En 2001, lors d'une conférence au Festival du Livre d'Édimbourg, elle a fustigé les féministes qui l'avaient pourtant louée : des « femmes devenues horribles avec les hommes. Après avoir fait une révolution, beaucoup de femmes se sont fourvoyées, n'ont en fait rien compris. Par dogmatisme. Par absence d'analyse historique. Par renoncement à la pensée. Par manque dramatique d'humour ».

Une soixantaine de romans, nouvelles, pièces de théâtre, poèmes, essais, récits autobiographiques et témoignages... En 2007, le Prix Nobel de littérature est attribué à l’écrivain anglais Doris Lessing, « la conteuse épique de l’expérience féminine, qui avec scepticisme, ardeur et une force visionnaire scrute une civilisation divisée ». En raison de sa santé fragile et de son grand âge, la récipiendaire adresse une vidéo dans laquelle elle a remercié le jury et qualifié les sociétés modernes de « championnes de l'ironie et du cynisme. »

Sur les attentats du 11 septembre 2001, elle a déclaré au journal El Pais (21 octobre 2007) : « Ça a été terrible, mais si on se repasse l'histoire de l'IRA, ce qui est arrivé aux États-Unis n'a pas été aussi terrible que ça... Certains Américains penseront que je suis folle. Beaucoup de personnes sont mortes, deux édifices prestigieux sont tombés, mais ce ne fut pas si terrible, ni si extraordinaire comme ils le pensent ». L'IRA est l'Irish Republican Army, l'Armée républicaine irlandaise.

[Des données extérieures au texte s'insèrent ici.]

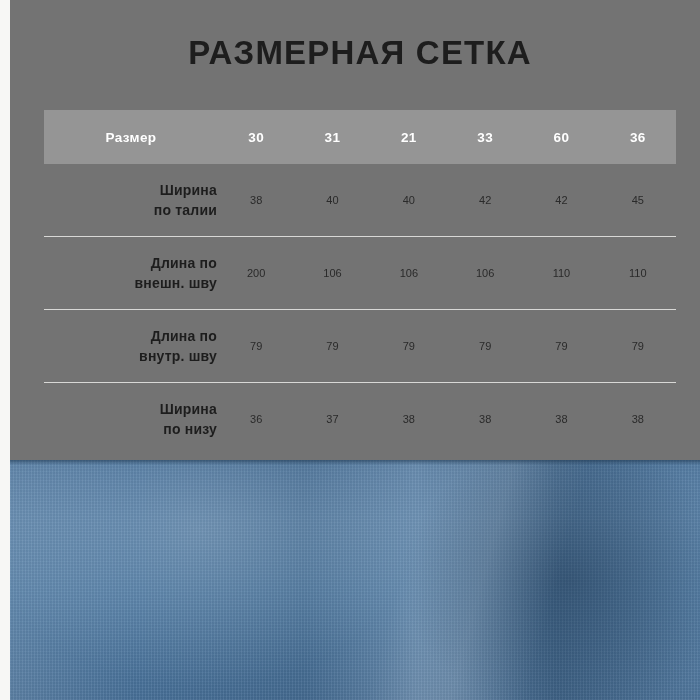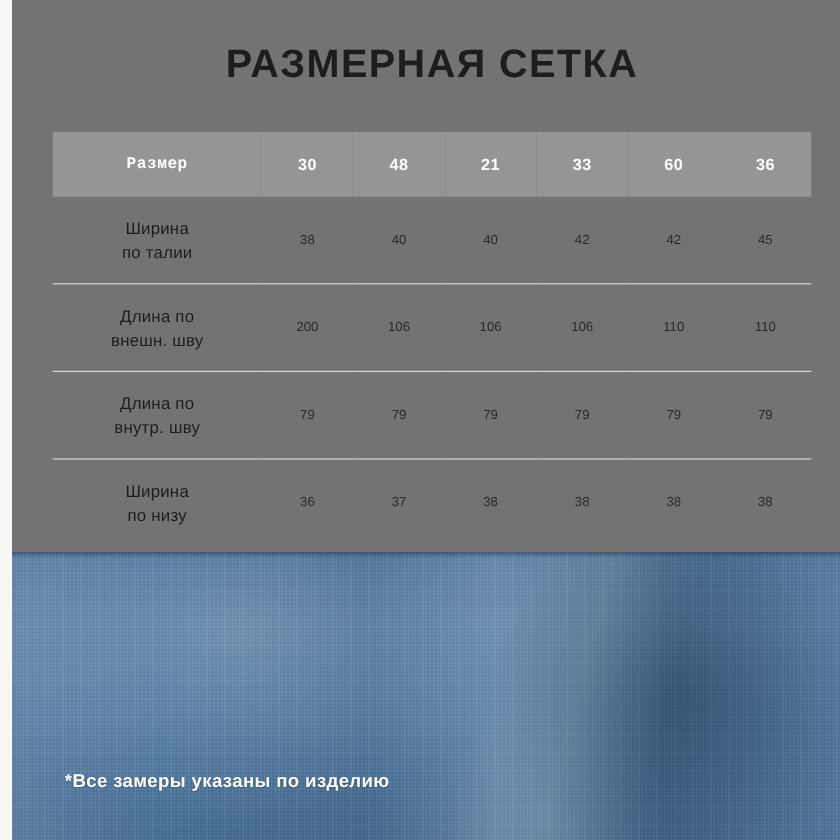--- a/index.html
+++ b/index.html
@@ -54,7 +54,6 @@
   }
   table.size-table thead th.label-col {
     width: 172px;
-    font-family: Liberation Mono, monospace;
   }
   table.size-table thead th.size-col {
   }

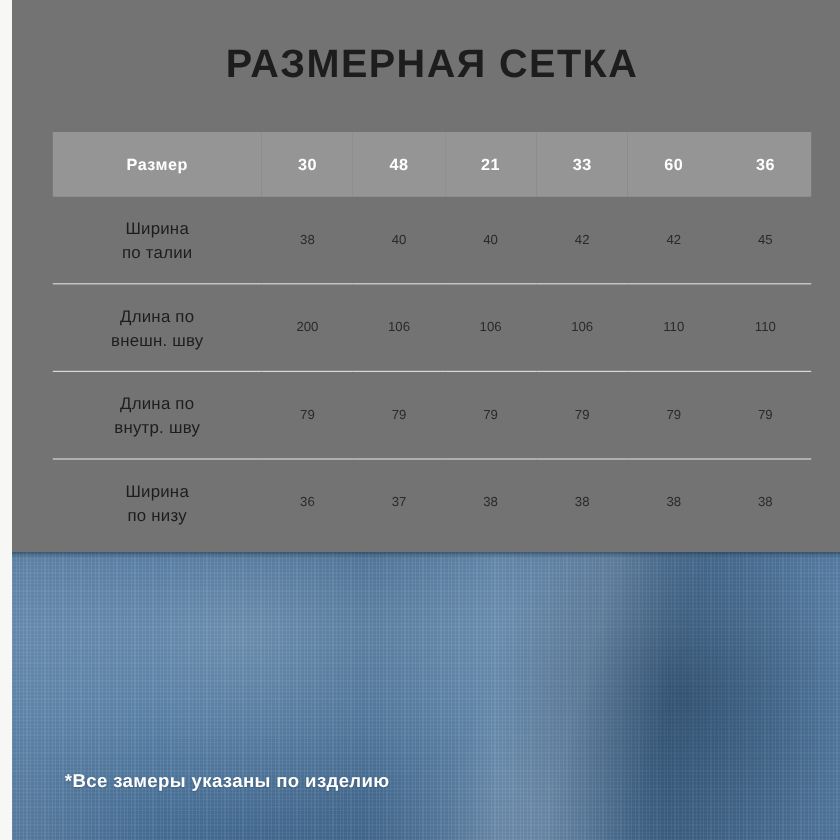--- a/index.html
+++ b/index.html
@@ -136,7 +136,7 @@
         <tr>
           <th class="label-col">Размер</th>
           <th class="size-col">30</th>
-          <th class="size-col">48</th>
+          <th class="size-col">31</th>
           <th class="size-col">21</th>
           <th class="size-col">33</th>
           <th class="size-col">60</th>

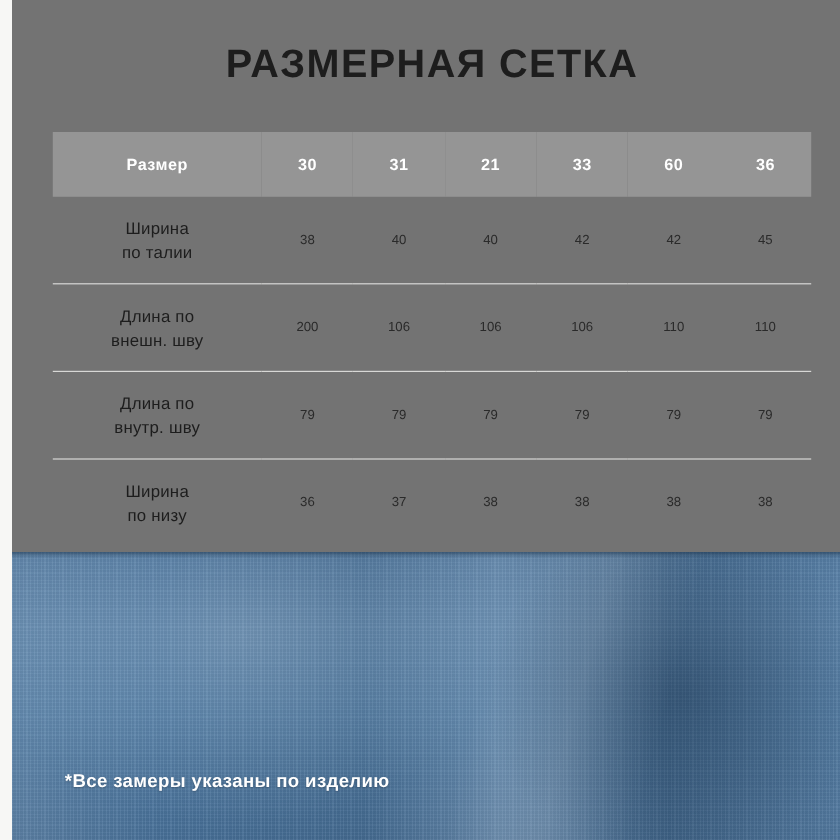--- a/index.html
+++ b/index.html
@@ -69,11 +69,12 @@
     border-bottom: none;
   }
   table.size-table tbody td.row-label {
-    font-weight: normal;
+    font-weight: bold;
     font-size: 14px;
     line-height: 1.45;
     letter-spacing: 0.2px;
     color: #1d1d1d;
+    text-align: right;
   }
   .denim {
     position: absolute;

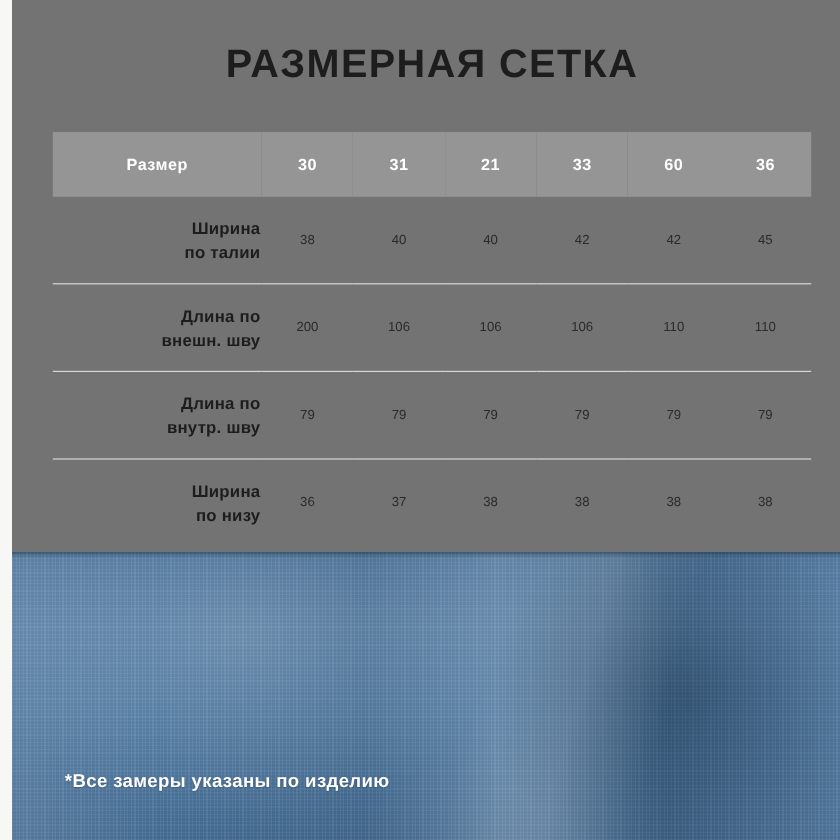--- a/index.html
+++ b/index.html
@@ -209,7 +209,6 @@
     <div class="edge-top"></div>
   </div>
 
-  <div class="footnote">*Все замеры указаны по изделию</div>
 
 </div>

Doris Lessing a ajouté : "Tony Blair a été un désastre pour la Grande-Bretagne et nous l'avons supporté de nombreuses années. Je l'ai dit dès qu'il a été élu: c'est un petit 'showman' qui va nous mettre dans des problèmes et il l'a fait. Pour ce qui est de Bush, c'est une calamité mondiale. Tout le monde est las de cet homme. Ou bien il est stupide ou bien il est très malin. Il faut savoir qu'il est membre d'une classe sociale qui bénéficie beaucoup des guerres". (sic)

« Doris Lessing, une jeunesse africaine »
Arte diffuse sur son site Internet, dans le cadre d’« Invitation au Voyage » (Stadt Land Kunst), « Doris Lessing, une jeunesse africaine » (Doris Lessings afrikanische Jugend). 

« Avec son bush à perte de vue, ses ciels immenses et sa terre chauffée par le soleil, le Zimbabwe est le pays d’accueil de l’écrivaine Doris Lessing ». 

« Arrivée enfant, au début du XXème siècle, elle y reste 25 ans et dénonce avec force le régime ségrégationniste ». 

« Ce sera, pour elle, le fondement de sa détestation de toute forme de domination et de son militantisme ».

« À Londres, libre comme Doris Lessing »
Arte diffusera le 22 décembre 2020, dans le cadre d’« Invitation au voyage » (Stadt Land Kunst) réalisé par Fabrice Michelin, « Doris Lessing à Londres » (Doris Lessings London ; London, frei wie Doris Lessing).

Linda Lorin nous emmène à la découverte de notre patrimoine artistique, culturel et naturel. Dans ce numéro : À Londres, libre comme Doris Lessing - Au Japon, le thé maître de cérémonie - À Majorque, plus dure sera la fuite.

« Avec ses demeures victoriennes colorées et ses boutiques cossues, Nothing Hill est aujourd’hui l’un des quartiers les plus courus de Londres ». 

« Quand Doris Lessing emménage à Notting Hill en 1949, c’est encore un quartier londonien populaire, désolé, marqué par la lutte des classes. » 

« Arrivée de Rhodésie, la jeune écrivaine découvre une société fracturée par la lutte des classes ». 

« Féministe, engagée à gauche, la jeune écrivaine y devient très vite une auteure en vue, majeure ».


France, 2019, 14 min
Disponible sur Arte du 28/02/2019 au 28/02/2021

France, 2020, 14 min
Sur Arte le 22 décembre 2020 à 17 h 10
Disponible du 24/04/2020 au 13/04/2022

Les citations sur le film sont d'Arte.